ActiveRecord::Associations::Preloader.new
  .preload(Order.all.map{|o| o.items}.flatten, :spec)

Raise an error:

ActiveRecord::SubclassNotFound: The single-table inheritance mechanism failed to locate the subclass: 'FooSpec'. This error is raised because the column 'type' is reserved for storing the class in case of inheritance. Please rename this column if you didn't intend it to be used for storing the inheritance class or overwrite Spec.inheritance_column to use another column for that information.

Sometimes I'm getting a slightly different error from the app but I cannot reproduce it in the console:

ActiveRecord::SubclassNotFound (Invalid single-table inheritance type: FooSpec is not a subclass of Spec)
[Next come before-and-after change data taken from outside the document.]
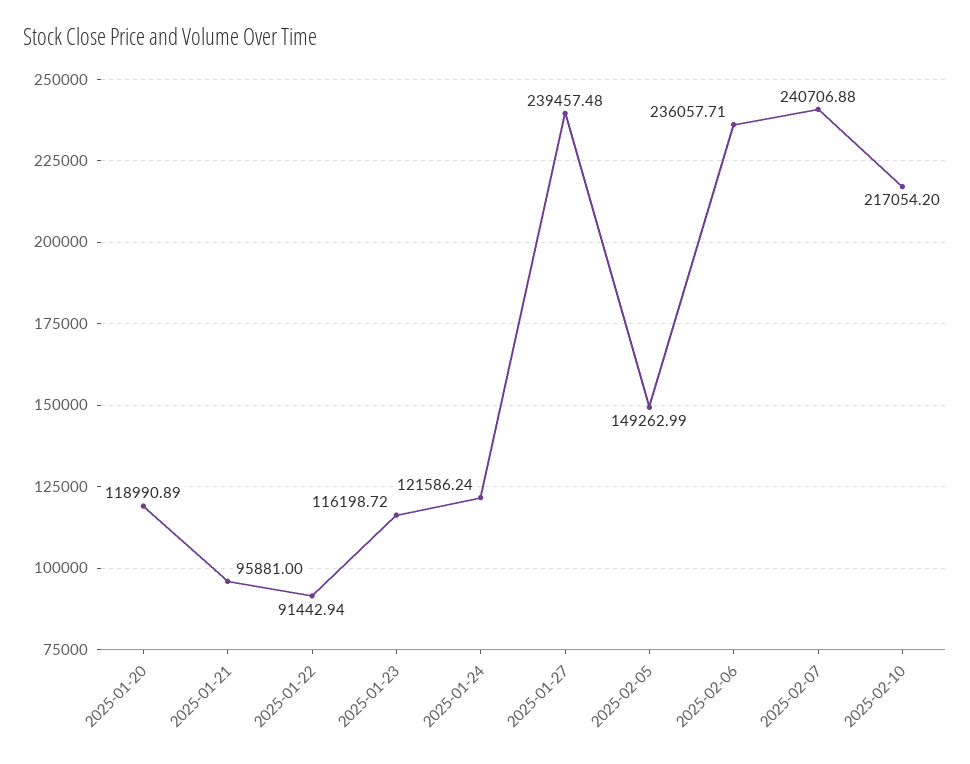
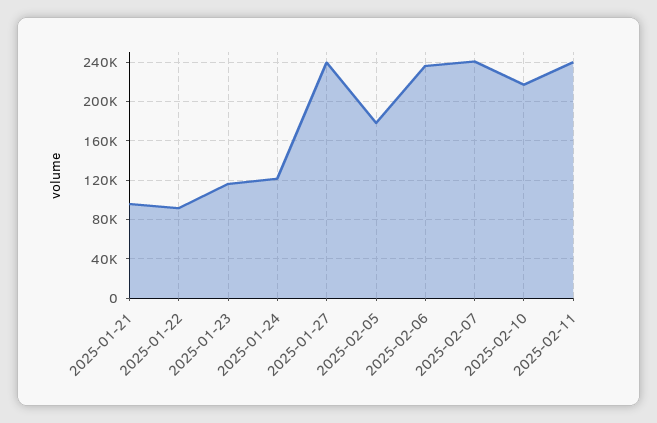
2025-01-20: 118990.89 -> none
2025-02-05: 149262.99 -> 180000
2025-02-11: none -> 240000

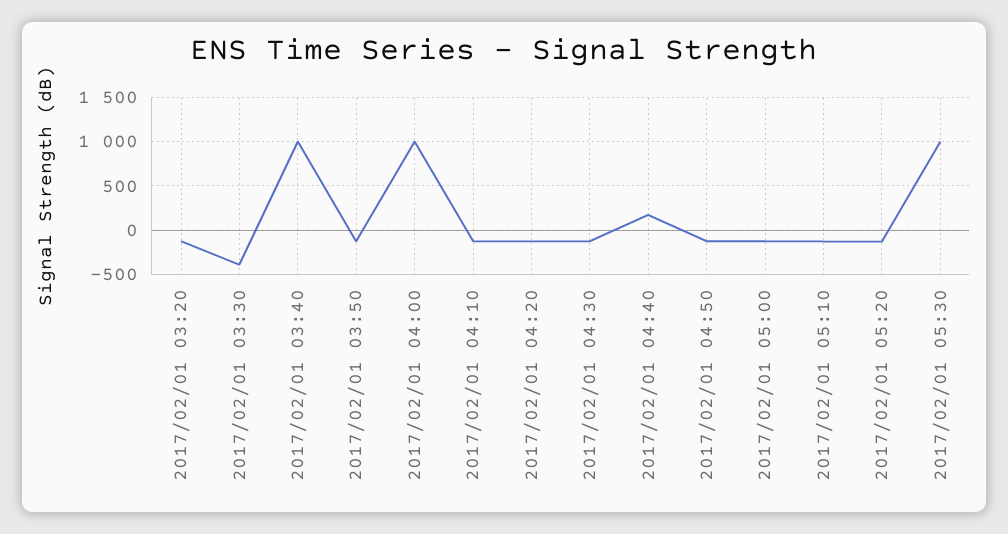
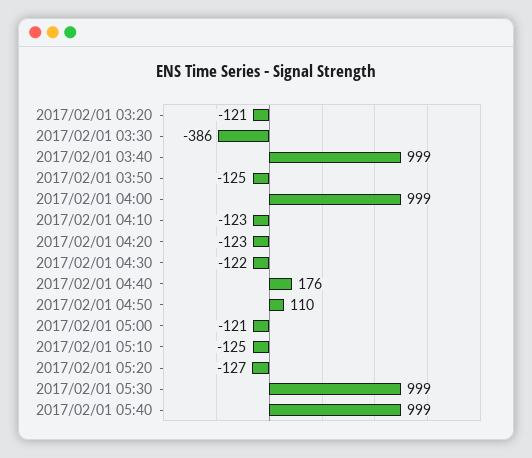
2017/02/01 04:50: -100 -> 110
2017/02/01 05:40: none -> 999

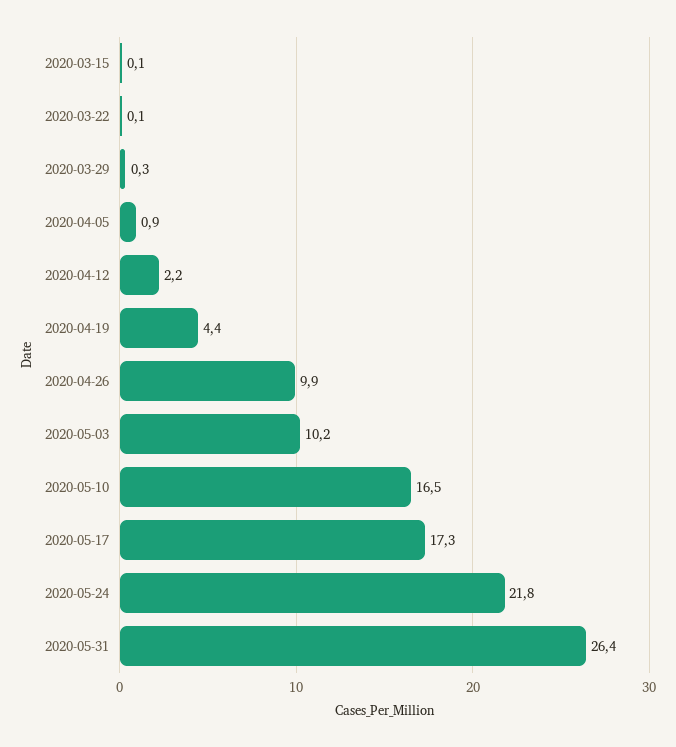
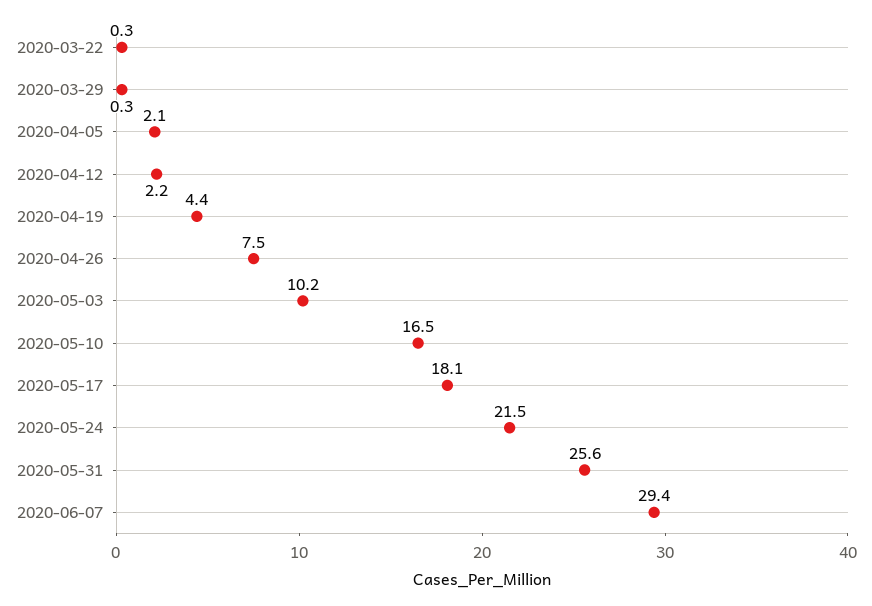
2020-03-15: 0.1 -> none
2020-03-22: 0.1 -> 0.3
2020-04-05: 0.9 -> 2.1
2020-04-26: 9.9 -> 7.5
2020-05-17: 17.3 -> 18.1
2020-05-24: 21.8 -> 21.5
2020-05-31: 26.4 -> 25.6
2020-06-07: none -> 29.4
Hmm...as you can see, FooSpec is most definitely a subclass of Spec. These errors usually mean you used type as an attribute and did not tell ActiveRecord it's not an STI discriminator. That's not the case here. Ideas?

1

1 Answers

0
votes

I found the culprit. I had this:

class FooSpec < Spec
  validates :my_field, inclusion: {in: MyClass::CHOICES}
end

When I changed it to this, the problem disappeared:

class FooSpec < Spec
  validates :my_field, inclusion: {in: -> (_instance) {MyClass::CHOICES}}
end

I do not understand why. MyClass::CHOICES is a simple constant holding an array. The class is a classy_enum.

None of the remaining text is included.